Zacharias Basileus Zacharoff, better known as Sir Basil Zaharoff: arsonist, bigamist and pimp, arms dealer, honorary knight of the British Empire, confidant of kings, and all-round international man of mystery.

Late in November 1927, an elderly Greek man sat in his mansion in Paris and tended a fire. Every time it flickered and threatened to die, he reached to one side and tossed another bundle of papers or a leather-bound book into the grate. For two days the old man fed the flames, at one point creating such a violent conflagration that his servants worried he would burn the whole house down. By the time he had finished, a vast pile of confidential papers, including 58 years’ worth of diaries that recorded every detail of a most scandalous career, had been turned to ash. Thus the shadowy figure whom the press dubbed “the Mystery Man of Europe” ensured that his long life would remain, for the most part, an impenetrable enigma.

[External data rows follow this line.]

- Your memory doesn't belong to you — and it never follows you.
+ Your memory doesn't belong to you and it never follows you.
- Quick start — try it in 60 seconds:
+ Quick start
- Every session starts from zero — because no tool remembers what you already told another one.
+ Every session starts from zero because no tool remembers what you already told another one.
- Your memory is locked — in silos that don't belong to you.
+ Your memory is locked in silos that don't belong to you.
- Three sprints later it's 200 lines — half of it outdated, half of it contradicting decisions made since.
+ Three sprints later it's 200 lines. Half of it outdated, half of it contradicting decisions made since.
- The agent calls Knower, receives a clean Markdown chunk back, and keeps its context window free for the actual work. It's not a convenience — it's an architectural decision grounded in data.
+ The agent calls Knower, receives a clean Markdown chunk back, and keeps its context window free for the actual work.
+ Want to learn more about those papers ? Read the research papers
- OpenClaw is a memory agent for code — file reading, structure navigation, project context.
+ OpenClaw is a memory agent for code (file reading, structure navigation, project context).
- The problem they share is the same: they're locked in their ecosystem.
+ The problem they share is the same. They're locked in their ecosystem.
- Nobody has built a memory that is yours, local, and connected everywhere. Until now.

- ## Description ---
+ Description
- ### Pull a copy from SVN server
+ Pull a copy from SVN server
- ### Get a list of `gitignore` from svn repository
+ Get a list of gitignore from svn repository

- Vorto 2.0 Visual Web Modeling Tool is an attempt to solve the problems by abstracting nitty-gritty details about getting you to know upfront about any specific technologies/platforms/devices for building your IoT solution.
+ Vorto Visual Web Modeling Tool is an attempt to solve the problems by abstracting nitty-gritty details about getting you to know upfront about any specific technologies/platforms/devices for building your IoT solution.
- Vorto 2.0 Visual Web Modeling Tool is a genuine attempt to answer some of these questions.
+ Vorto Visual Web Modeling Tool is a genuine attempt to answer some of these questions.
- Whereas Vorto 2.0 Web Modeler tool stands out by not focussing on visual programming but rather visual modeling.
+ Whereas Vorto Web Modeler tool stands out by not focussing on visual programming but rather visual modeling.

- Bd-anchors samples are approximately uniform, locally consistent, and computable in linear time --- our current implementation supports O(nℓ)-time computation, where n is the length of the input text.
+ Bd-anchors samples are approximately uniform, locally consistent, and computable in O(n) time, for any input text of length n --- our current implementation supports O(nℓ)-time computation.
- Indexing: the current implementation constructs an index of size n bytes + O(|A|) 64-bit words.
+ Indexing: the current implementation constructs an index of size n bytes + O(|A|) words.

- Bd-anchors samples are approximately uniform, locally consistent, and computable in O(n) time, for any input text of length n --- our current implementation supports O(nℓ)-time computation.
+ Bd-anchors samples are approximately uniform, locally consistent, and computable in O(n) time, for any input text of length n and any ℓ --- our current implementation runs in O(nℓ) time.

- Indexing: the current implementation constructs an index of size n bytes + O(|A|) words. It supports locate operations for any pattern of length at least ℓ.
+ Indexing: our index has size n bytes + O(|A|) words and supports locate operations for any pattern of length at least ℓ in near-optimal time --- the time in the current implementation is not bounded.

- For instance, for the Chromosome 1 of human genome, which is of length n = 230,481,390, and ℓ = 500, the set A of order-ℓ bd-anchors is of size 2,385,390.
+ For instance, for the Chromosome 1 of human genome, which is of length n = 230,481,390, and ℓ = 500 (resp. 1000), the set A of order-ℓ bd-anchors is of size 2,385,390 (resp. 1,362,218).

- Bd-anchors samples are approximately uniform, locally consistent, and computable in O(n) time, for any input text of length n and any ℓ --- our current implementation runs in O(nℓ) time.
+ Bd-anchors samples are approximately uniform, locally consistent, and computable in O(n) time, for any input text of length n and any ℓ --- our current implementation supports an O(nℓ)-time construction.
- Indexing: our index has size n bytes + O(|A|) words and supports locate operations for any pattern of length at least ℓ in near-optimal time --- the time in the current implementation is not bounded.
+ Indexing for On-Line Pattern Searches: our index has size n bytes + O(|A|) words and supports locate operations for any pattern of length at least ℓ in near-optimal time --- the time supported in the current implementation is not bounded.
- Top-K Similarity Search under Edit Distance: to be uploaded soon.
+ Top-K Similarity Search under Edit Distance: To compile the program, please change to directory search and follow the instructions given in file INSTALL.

Few men have acquired so scandalous a reputation as did Basil Zaharoff, alias Count Zacharoff, alias Prince Zacharias Basileus Zacharoff, known to his intimates as “Zedzed.” Born in Anatolia, then part of the Ottoman Empire, perhaps in 1849, Zaharoff was a brothel tout, bigamist and arsonist, a benefactor of great universities and an intimate of royalty who reached his peak of infamy as an international arms dealer—a “merchant of death,” as his many enemies preferred it.

In his prime, Zaharoff was more than a match for the notorious Aleister Crowley in any contest to be dubbed the Wickedest Man in the World. Still remembered as the inventor of the Systeme Zaharoff—a morally bankrupt sales technique that involved a single unscrupulous arms dealer selling to both parties in a conflict he has helped to provoke—he made a fortune working as a super-salesman for Vickers, the greatest of all British private arms firms, whom he served for 30 years as “our General Representative abroad.” He expressed no objection to, and indeed seemed rather to enjoy, being referred to as “the Armaments King.”

Men of the Constantinople Fire Brigade, an Ottoman army unit well-known in the 19th century for its corruption. In the 1860s Zaharoff was employed there as an arsonist, setting fires that could be extinguished for profit.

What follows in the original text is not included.